**Revision comparison data:**
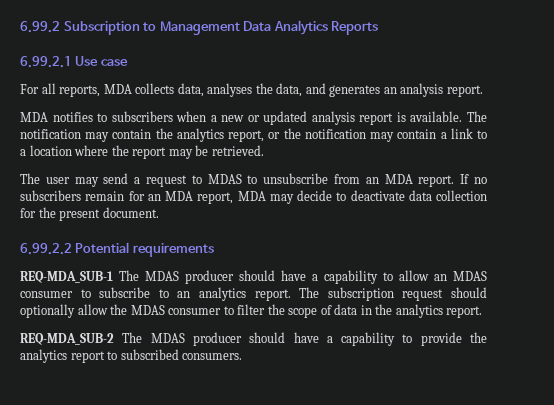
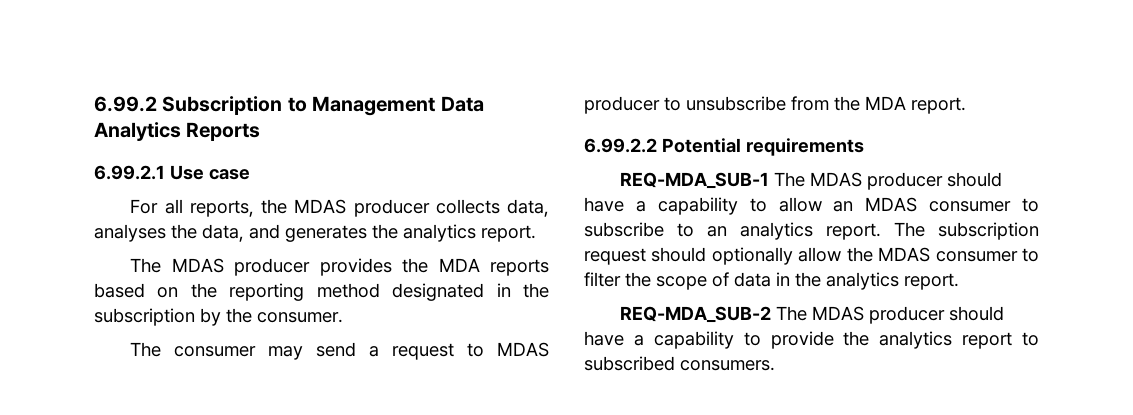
- For all reports, MDA collects data, analyses the data, and generates an analysis report.
- MDA notifies to subscribers when a new or updated analysis report is available. The notification may contain the analytics report, or the notification may contain a link to a location where the report may be retrieved.
- The user may send a request to MDAS to unsubscribe from an MDA report. If no subscribers remain for an MDA report, MDA may decide to deactivate data collection for the present document.
+ For all reports, the MDAS producer collects data, analyses the data, and generates the analytics report.
+ The MDAS producer provides the MDA reports based on the reporting method designated in the subscription by the consumer.
+ The consumer may send a request to MDAS producer to unsubscribe from the MDA report.

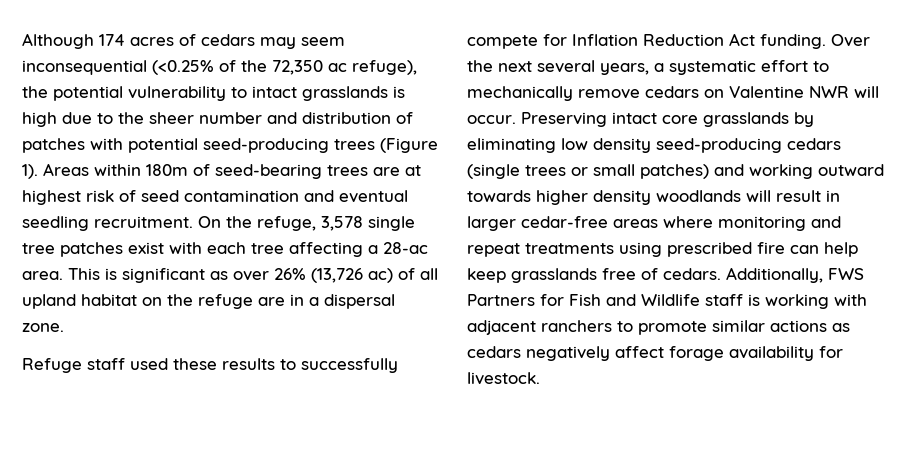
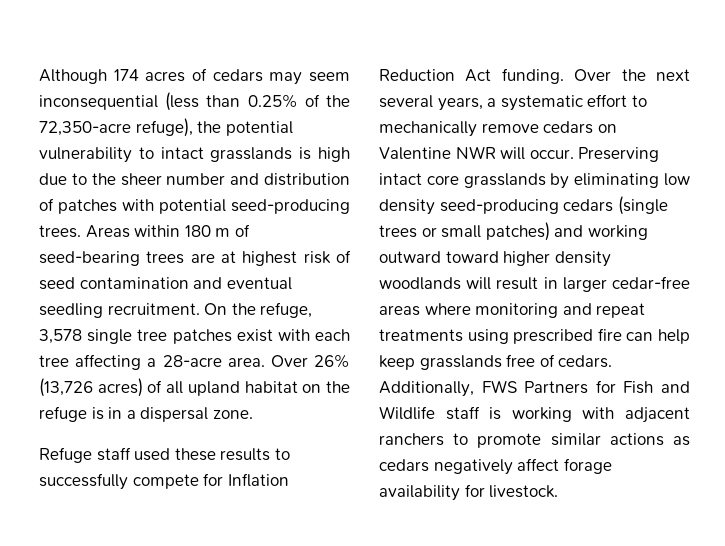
- Although 174 acres of cedars may seem inconsequential (<0.25% of the 72,350 ac refuge), the potential vulnerability to intact grasslands is high due to the sheer number and distribution of patches with potential seed-producing trees (Figure 1). Areas within 180m of seed-bearing trees are at highest risk of seed contamination and eventual seedling recruitment.
+ Although 174 acres of cedars may seem inconsequential (less than 0.25% of the 72,350-acre refuge), the potential vulnerability to intact grasslands is high due to the sheer number and distribution of patches with potential seed-producing trees. Areas within 180 m of seed-bearing trees are at highest risk of seed contamination and eventual seedling recruitment.
- On the refuge, 3,578 single tree patches exist with each tree affecting a 28-ac area. This is significant as over 26% (13,726 ac) of all upland habitat on the refuge are in a dispersal zone.
+ On the refuge, 3,578 single tree patches exist with each tree affecting a 28-acre area. Over 26% (13,726 acres) of all upland habitat on the refuge is in a dispersal zone.
- Preserving intact core grasslands by eliminating low density seed-producing cedars (single trees or small patches) and working outward towards higher density woodlands will result in larger cedar-free areas where monitoring and repeat treatments using prescribed fire can help keep grasslands free of cedars.
+ Preserving intact core grasslands by eliminating low density seed-producing cedars (single trees or small patches) and working outward toward higher density woodlands will result in larger cedar-free areas where monitoring and repeat treatments using prescribed fire can help keep grasslands free of cedars.

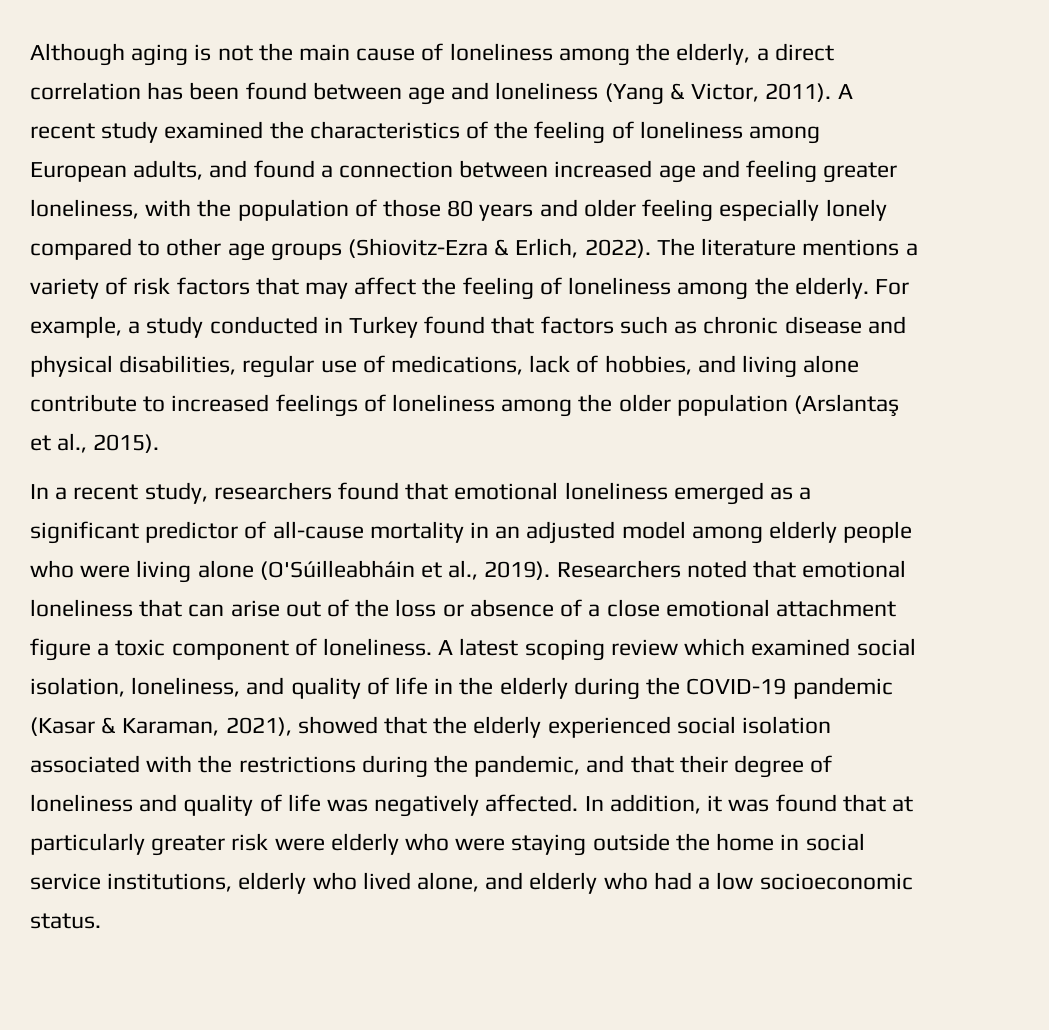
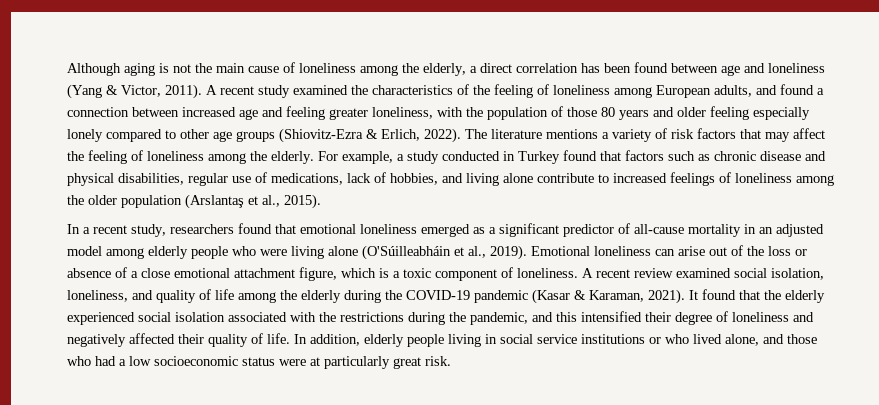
- Researchers noted that emotional loneliness that can arise out of the loss or absence of a close emotional attachment figure a toxic component of loneliness.
+ Emotional loneliness can arise out of the loss or absence of a close emotional attachment figure, which is a toxic component of loneliness.
- A latest scoping review which examined social isolation, loneliness, and quality of life in the elderly during the COVID-19 pandemic (Kasar & Karaman, 2021), showed that the elderly experienced social isolation associated with the restrictions during the pandemic, and that their degree of loneliness and quality of life was negatively affected. In addition, it was found that at particularly greater risk were elderly who were staying outside the home in social service institutions, elderly who lived alone, and elderly who had a low socioeconomic status.
+ A recent review examined social isolation, loneliness, and quality of life among the elderly during the COVID-19 pandemic (Kasar & Karaman, 2021). It found that the elderly experienced social isolation associated with the restrictions during the pandemic, and this intensified their degree of loneliness and negatively affected their quality of life. In addition, elderly people living in social service institutions or who lived alone, and those who had a low socioeconomic status were at particularly great risk.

**Action item:**
In the entries above, find the line containing "the analytics report." and the line containing "- On the refuge, 3,578"; give again exactly those two lines and every line between them, minus the pictures.

**Answer section:**
+ For all reports, the MDAS producer collects data, analyses the data, and generates the analytics report.
+ The MDAS producer provides the MDA reports based on the reporting method designated in the subscription by the consumer.
+ The consumer may send a request to MDAS producer to unsubscribe from the MDA report.

- Although 174 acres of cedars may seem inconsequential (<0.25% of the 72,350 ac refuge), the potential vulnerability to intact grasslands is high due to the sheer number and distribution of patches with potential seed-producing trees (Figure 1). Areas within 180m of seed-bearing trees are at highest risk of seed contamination and eventual seedling recruitment.
+ Although 174 acres of cedars may seem inconsequential (less than 0.25% of the 72,350-acre refuge), the potential vulnerability to intact grasslands is high due to the sheer number and distribution of patches with potential seed-producing trees. Areas within 180 m of seed-bearing trees are at highest risk of seed contamination and eventual seedling recruitment.
- On the refuge, 3,578 single tree patches exist with each tree affecting a 28-ac area. This is significant as over 26% (13,726 ac) of all upland habitat on the refuge are in a dispersal zone.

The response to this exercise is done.